My Mom v. Stanford
My mother, Colleen Crangle, was the first woman to take a sex discrimination case to trial against Stanford University.
In 1995, after receiving a Ph.D. at Stanford in Logic and The Philosophy of Science and Language she joined the university’s academic staff and was soon recruited to a bioinformatics research group. The American Medical Informatics Association presented her with a prestigious award, and an article in The Biochemist recognized that she had quickly established a reputation for excellence.
Sounds picture perfect. But it was not.
A male colleague who felt threatened began restricting her scientific activities. She was not to submit proposals for large grants—to do so would be “like the tail wagging the dog.” As The Biochemist explained:
All the senior men at that time had either worked together for close to twenty years or were each other’s former students. A woman had never been on the faculty or senior research staff.
Sitting down with my mother, I asked her to revisit those dark memories:
I had been recognized as the one who had “rescued a floundering project” and I had thought the day had passed when a women would be asked to curtail her activities to avoid threatening men. But once I was no longer desperately needed I became disposable. For the first time, I understood Rosie the Riveter.
So I took a stand and challenged the bizarre restrictions.
But that just inflamed my colleagues. I arrived at work one day to find that my position had been eliminated effective that day.

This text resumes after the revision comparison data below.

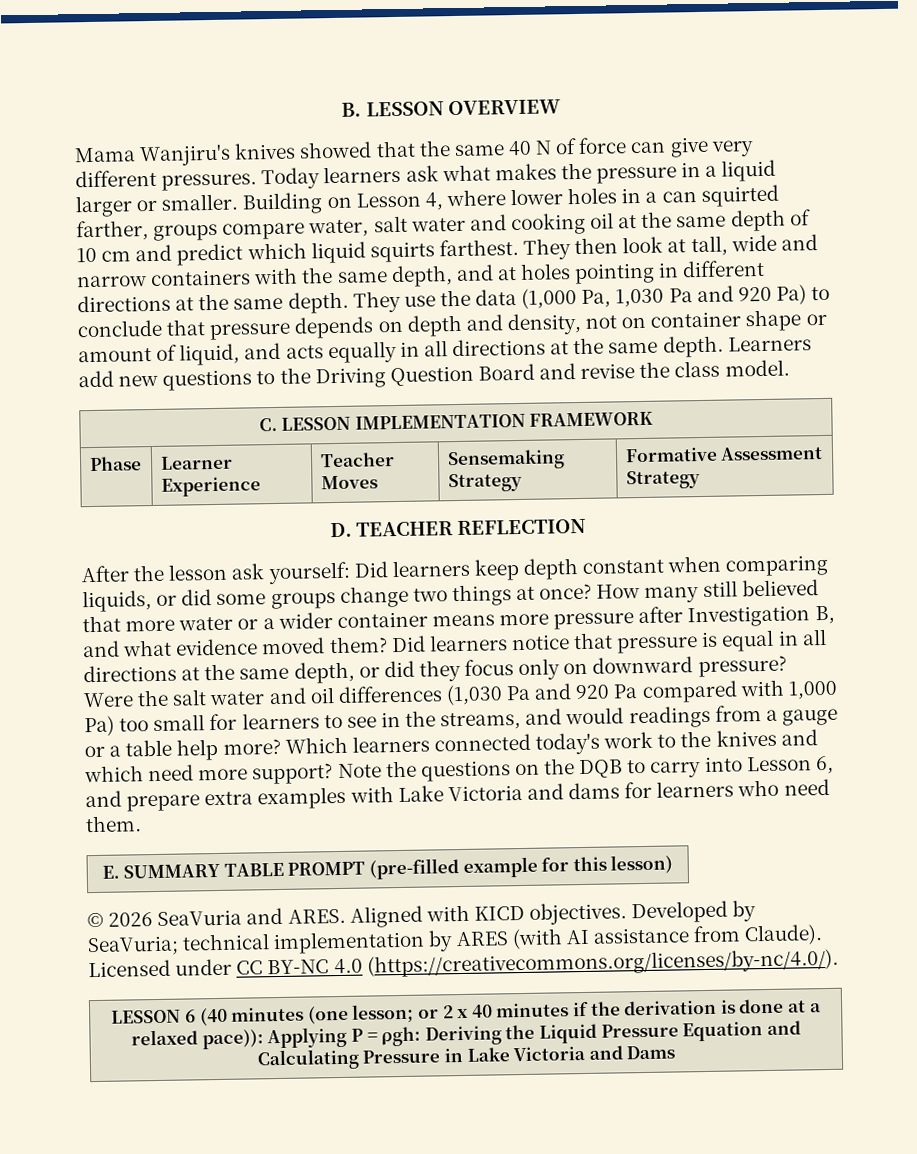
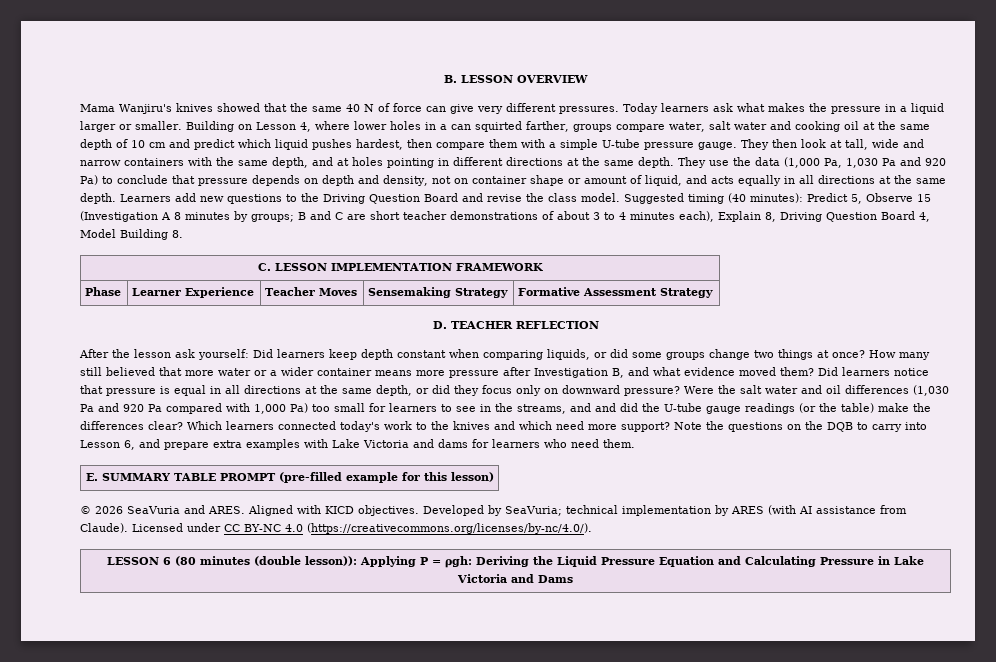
- Building on Lesson 4, where lower holes in a can squirted farther, groups compare water, salt water and cooking oil at the same depth of 10 cm and predict which liquid squirts farthest.
+ Building on Lesson 4, where lower holes in a can squirted farther, groups compare water, salt water and cooking oil at the same depth of 10 cm and predict which liquid pushes hardest, then compare them with a simple U-tube pressure gauge.
+ Suggested timing (40 minutes): Predict 5, Observe 15 (Investigation A 8 minutes by groups; B and C are short teacher demonstrations of about 3 to 4 minutes each), Explain 8, Driving Question Board 4, Model Building 8.
- Were the salt water and oil differences (1,030 Pa and 920 Pa compared with 1,000 Pa) too small for learners to see in the streams, and would readings from a gauge or a table help more?
+ Were the salt water and oil differences (1,030 Pa and 920 Pa compared with 1,000 Pa) too small for learners to see in the streams, and and did the U-tube gauge readings (or the table) make the differences clear?
- LESSON 6 (40 minutes (one lesson; or 2 x 40 minutes if the derivation is done at a relaxed pace)): Applying P = ρgh: Deriving the Liquid Pressure Equation and Calculating Pressure in Lake Victoria and Dams
+ LESSON 6 (80 minutes (double lesson)): Applying P = ρgh: Deriving the Liquid Pressure Equation and Calculating Pressure in Lake Victoria and Dams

As my mother spoke her voice trembled with the incredulous anger that I have heard too many times before. For mom, the anger will never leave. Nor should it. It is that justified indignation that drove her to court.
I was terrified taking Stanford to court. They had at least nine lawyers from two law firms and countless paralegals and assistants. They probably spent over a million dollars on the case. Mostly, though, I knew that no discrimination suit against Stanford had ever made it to trial.
Stanford is powerful and they were ruthless. The week before trial they issued an unlawful subpoena to make all my medical records public, hoping to find something to shame and discredit me.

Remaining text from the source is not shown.